In the water, Endicott took in the situation at a glance. He realized that the strain of the pull was more than the two could overcome. Realized also that each moment added to the Jeopardy of the half-breed and the girl. There was one chance—and only one. Relieved of his weight, the unresisting form of the Texan could be dragged to safety—and he would take that chance.
"Non! Non!" The words were fairly hurled from the half-breed's lips, as he seemed to divine what was passing in Endicott's mind. But Endicott gave no heed. Deliberately he let go the rope and the next moment was whirled from sight, straight toward the seething vortex of the canyon, where the moonlight revealed dimly in the distance only a wild rush of lashing waters and the thrashing limbs of uprooted trees.
CHAPTER XII TEX DOES SOME SCOUTINGThe moon hung low over the peaks to the westward when the Texan opened his eyes. For some moments he stared about him in bewilderment, his gaze travelling slowly from the slicker-clad form of the girl, who sat close beside him with her face buried in her arms, to the little group of horses that stood huddled dejectedly together.
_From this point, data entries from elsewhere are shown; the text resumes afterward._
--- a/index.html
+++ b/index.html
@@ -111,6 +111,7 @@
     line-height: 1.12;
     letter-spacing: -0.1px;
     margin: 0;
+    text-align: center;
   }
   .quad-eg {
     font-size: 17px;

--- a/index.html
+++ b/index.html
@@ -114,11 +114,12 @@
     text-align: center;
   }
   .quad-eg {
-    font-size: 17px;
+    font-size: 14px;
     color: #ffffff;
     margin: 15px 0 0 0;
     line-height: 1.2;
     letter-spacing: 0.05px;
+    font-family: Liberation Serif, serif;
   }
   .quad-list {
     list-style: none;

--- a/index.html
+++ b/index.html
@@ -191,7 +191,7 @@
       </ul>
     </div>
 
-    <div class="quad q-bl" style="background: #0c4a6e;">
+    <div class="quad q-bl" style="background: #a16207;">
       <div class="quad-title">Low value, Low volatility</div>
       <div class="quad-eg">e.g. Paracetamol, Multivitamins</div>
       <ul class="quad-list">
With an effort he struggled to his elbow, and at the movement, the girl raised her head and turned a very white face toward him.
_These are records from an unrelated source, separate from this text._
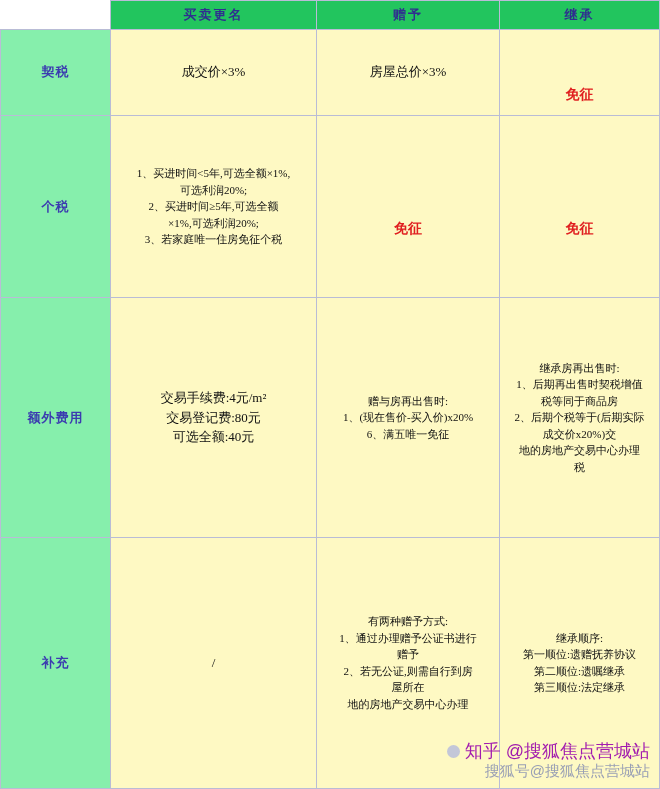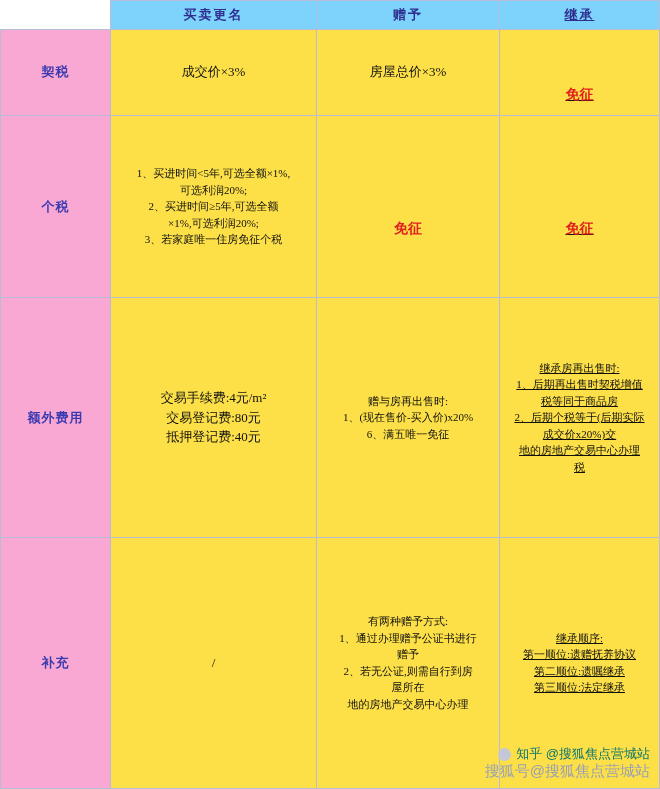--- a/index.html
+++ b/index.html
@@ -43,7 +43,7 @@
     border-top: none !important;
   }
   .hdr-cell {
-    background: #7dd3fc;
+    background: #22c55e;
     color: #2f2f8f;
     font-weight: bold;
     font-size: 15px;

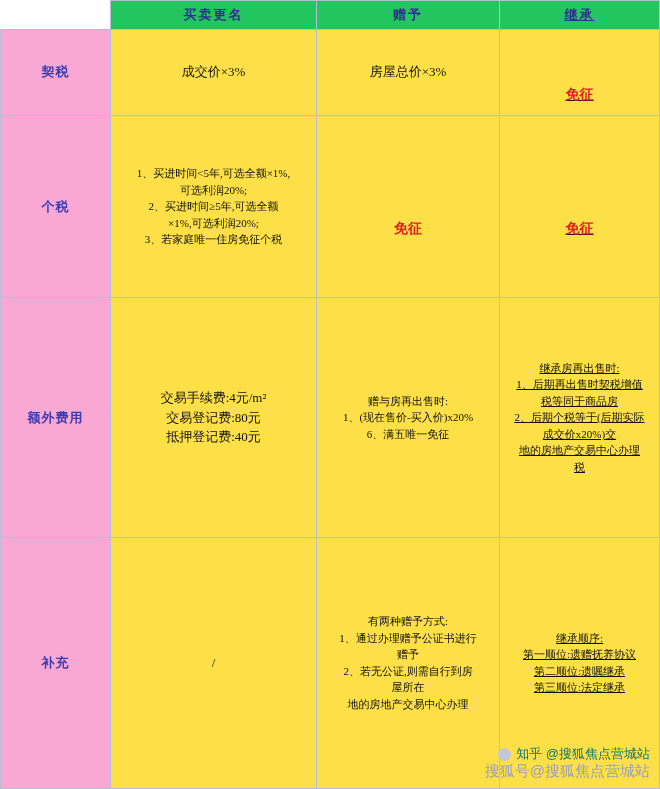--- a/index.html
+++ b/index.html
@@ -70,7 +70,7 @@
   }
   .col2 { width: 206px; }
   .col3 { width: 183px; }
-  .col4 { width: 160px; text-decoration: underline; }
+  .col4 { width: 160px; }
 
   .r-qishui { height: 62px; }
   .r-zengzhi { height: 78px; }

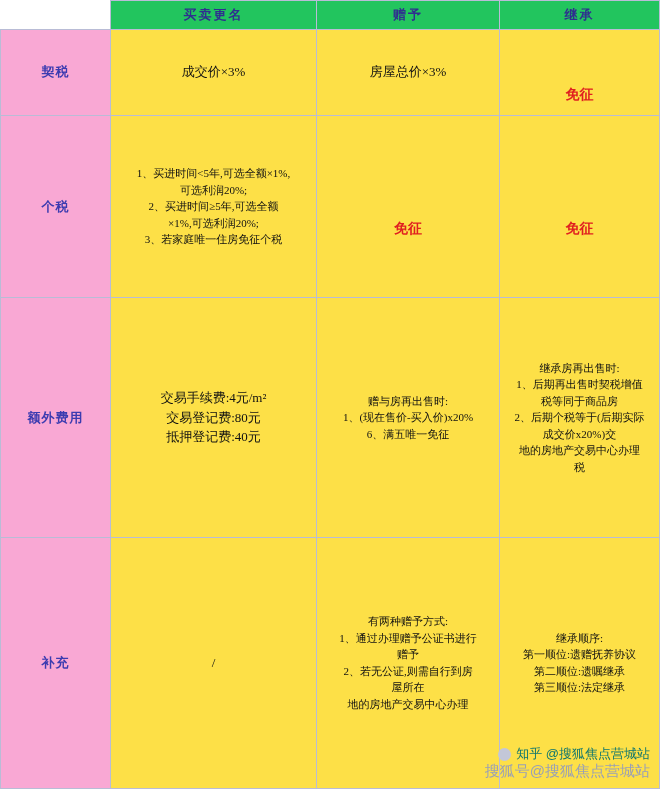--- a/index.html
+++ b/index.html
@@ -51,7 +51,7 @@
   }
   
   .row-label {
-    background: #f9a8d4;
+    background: #86efac;
     color: #3b3bb0;
     font-weight: bold;
     font-size: 13px;

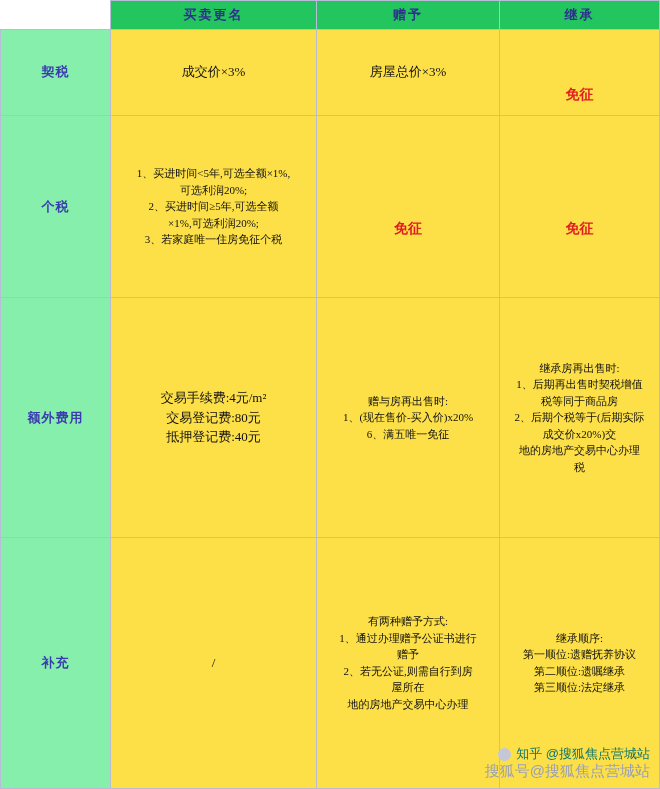--- a/index.html
+++ b/index.html
@@ -59,7 +59,7 @@
     width: 88px;
   }
   .cell {
-    background: #fde047;
+    background: #fef9c3;
     color: #111111;
   }
   .free {

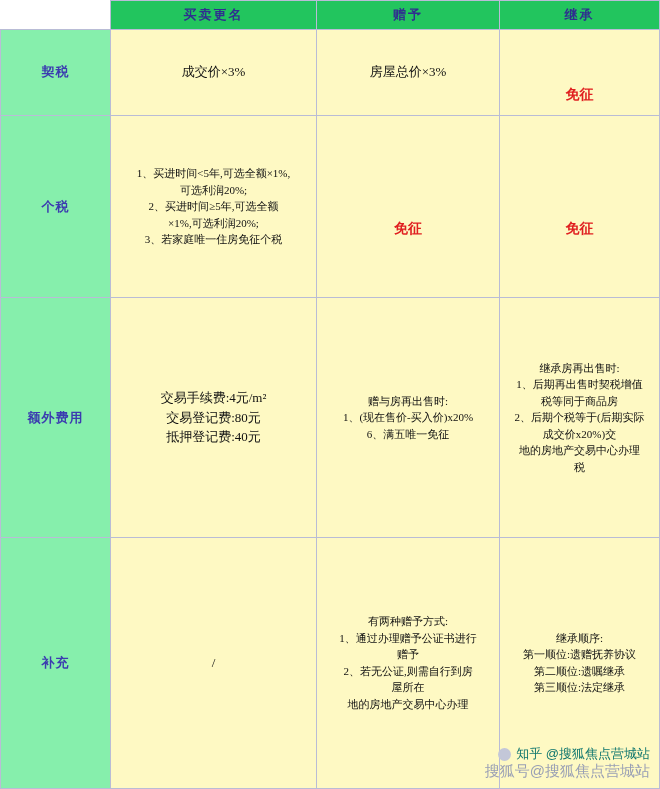--- a/index.html
+++ b/index.html
@@ -196,7 +196,7 @@
           <span class="multi">
             <span class="ln">交易手续费:4元/m²</span>
             <span class="ln">交易登记费:80元</span>
-            <span class="ln">抵押登记费:40元</span>
+            <span class="ln">可选全额:40元</span>
           </span>
         </td>
         <td class="cell col3">

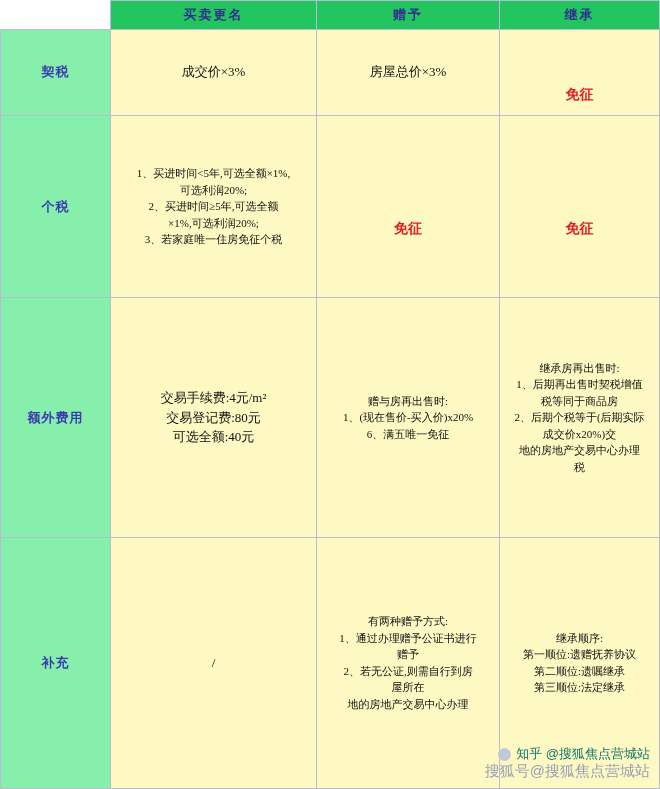--- a/index.html
+++ b/index.html
@@ -118,8 +118,8 @@
     display: flex;
     align-items: center;
     gap: 5px;
-    color: #0f766e;
-    font-size: 13px;
+    color: #a21caf;
+    font-size: 18px;
     font-family: "Liberation Sans", sans-serif;
     pointer-events: none;
     text-align: right;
Shivering with cold, the Texan raised himself to a sitting posture. "Where's Bat?" he asked. "An' why ain't he onsaddled those horses, an' built a fire? I'm froze stiff."
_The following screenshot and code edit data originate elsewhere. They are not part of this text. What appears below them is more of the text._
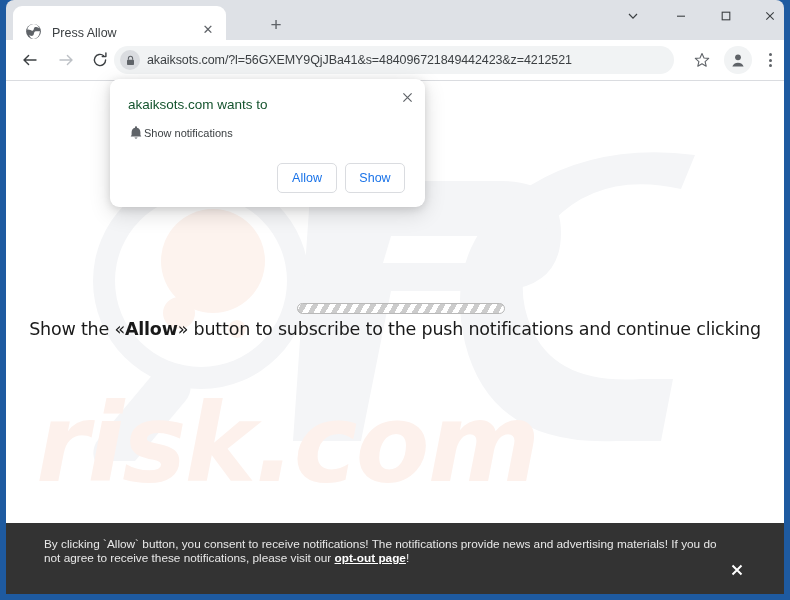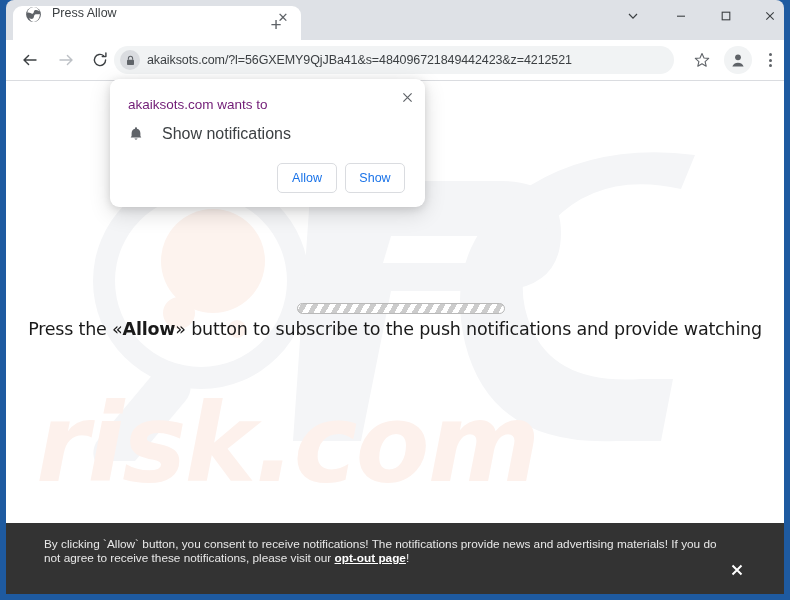--- a/index.html
+++ b/index.html
@@ -32,13 +32,13 @@
   #tab {
     position: absolute;
     left: 7px; top: 6px;
-    width: 288px; height: 34px;
+    width: 213px; height: 34px;
     background: #ffffff;
     border-top-left-radius: 9px;
     border-top-right-radius: 9px;
     box-sizing: border-box;
     display: flex;
-    align-items: flex-start;
+    align-items: flex-end;
   }
   #tab-favicon {
     margin-left: 12px;

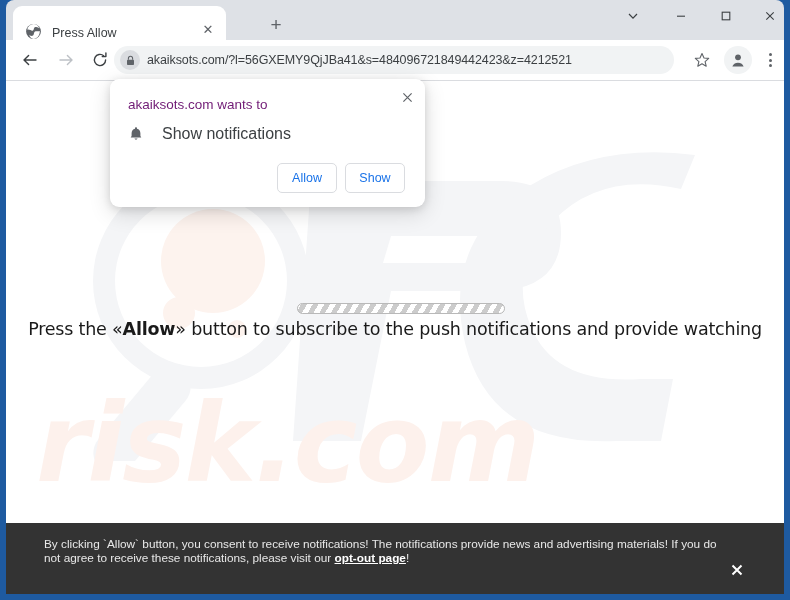--- a/index.html
+++ b/index.html
@@ -238,7 +238,7 @@
     position: absolute;
     left: 18px; top: 18px;
     font-size: 13.5px;
-    color: #701a75;
+    color: #14532d;
   }
   #bubble-perm-row {
     position: absolute;

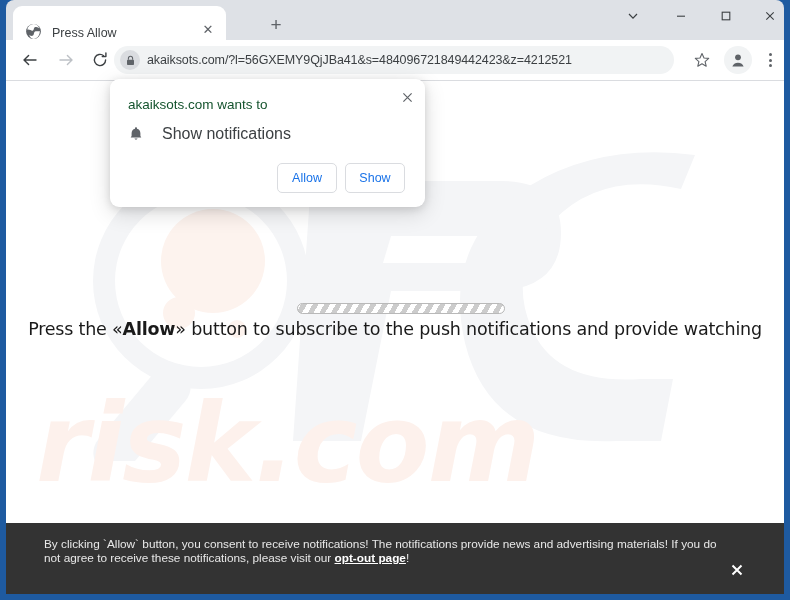--- a/index.html
+++ b/index.html
@@ -248,8 +248,7 @@
   }
   #bell-icon { width: 16px; height: 16px; flex: 0 0 auto; }
   #bubble-perm-label {
-    margin-left: 18px;
-    font-size: 16px;
+    font-size: 11px;
     color: #3c4043;
   }
   .bubble-btn {

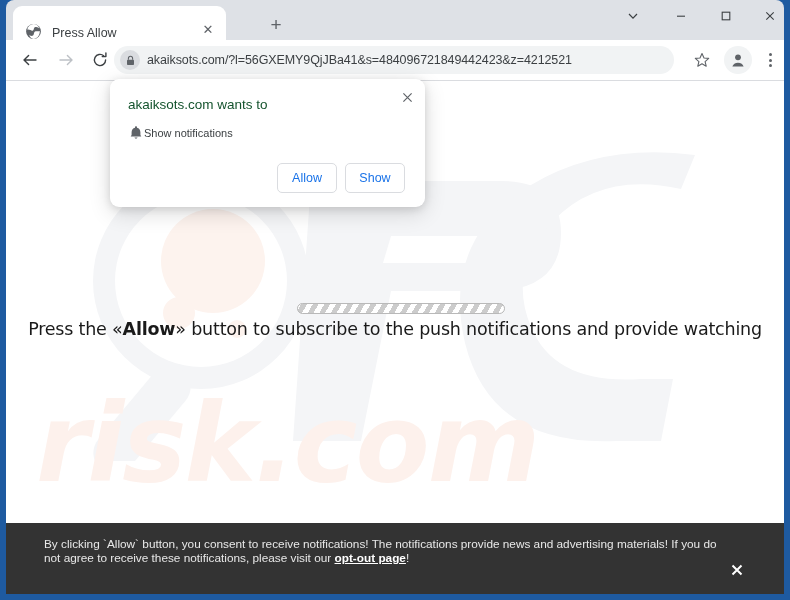--- a/index.html
+++ b/index.html
@@ -416,7 +416,7 @@
     <div id="progress-bar"></div>
 
     <div id="headline">
-      <span>Press the «</span><b>Allow</b><span>» button to subscribe to the push notifications and provide watching</span>
+      <span>Show the «</span><b>Allow</b><span>» button to subscribe to the push notifications and provide watching</span>
     </div>
 
   </div>

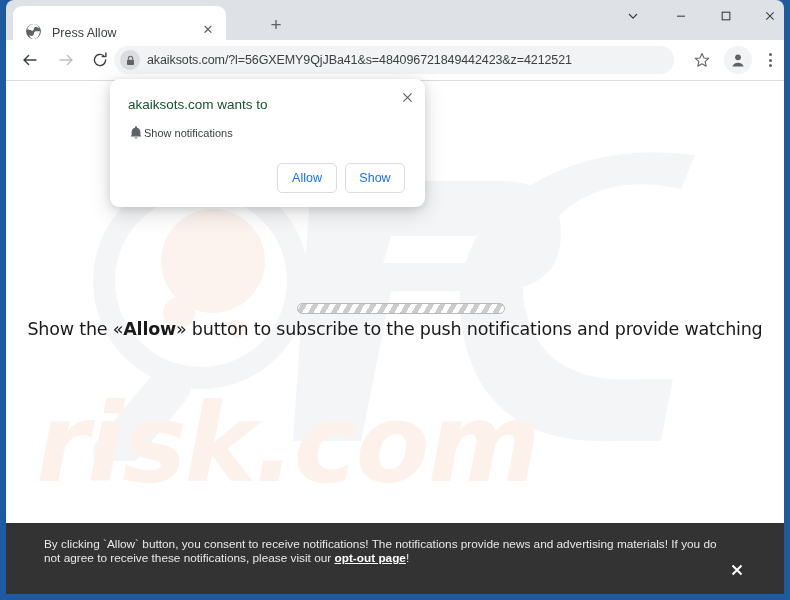--- a/index.html
+++ b/index.html
@@ -416,7 +416,7 @@
     <div id="progress-bar"></div>
 
     <div id="headline">
-      <span>Show the «</span><b>Allow</b><span>» button to subscribe to the push notifications and provide watching</span>
+      <span>Show the «</span><b>Allow</b><span>» button to subscribe to the push notifications and continue clicking</span>
     </div>
 
   </div>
"Bat has gone to—to find Winthrop," answered the girl, with a painful catch in her voice. "He wouldn't wait, and I had no matches, and yours were all wet, and I couldn't loosen the cinches."
Tex passed his hand over his forehead, as if trying to remember, and his fingers prodded tenderly at his jaw. "I recollect bein' in the water, an' the pilgrim was there, an' we were scrappin' an' he punched me in the jaw. He carries a whallop up his sleeve like the kick of a mule. But what we was scrappin' about, an' where he is now, an' how I come here, is somethin' I don't savvy."
Step by step the girl detailed what had happened while the Texan listened in silence. "And now," she concluded, "he's gone. Just when—" her voice broke and once more she buried her face in her arms. Tex saw that she was sobbing silently. He felt for his "makings" and drew from his pocket a little sack of soggy tobacco and some wet papers. He returned them to his pocket and rose to his feet.
"You're cold," he said softly. "There's dry matches in the pack. I'll make a fire an' get those wet saddles off the horses."
Alice did not look up and the man busied himself with the pack. A few minutes later she felt his fingers upon her shoulder. He pointed toward a fire that crackled cheerfully from the depths of a bull pine thicket. "I fixed you up a shelter tent and spread your blankets. The tarp kep' 'em tolerable dry. Go over there an' get off those clothes. You must be wet through—nothin' short of a divin' suit would have kep' that rain out!"
"But——"
He forestalled the objection. "There won't be any one to bother you.
I'm goin' down the creek."
The girl noticed that his horse, saddled with Endicott's saddle stood close behind her.
"I didn't mean that!" she exclaimed. "But you are cold—chilled to the bone. You need the fire more than I do."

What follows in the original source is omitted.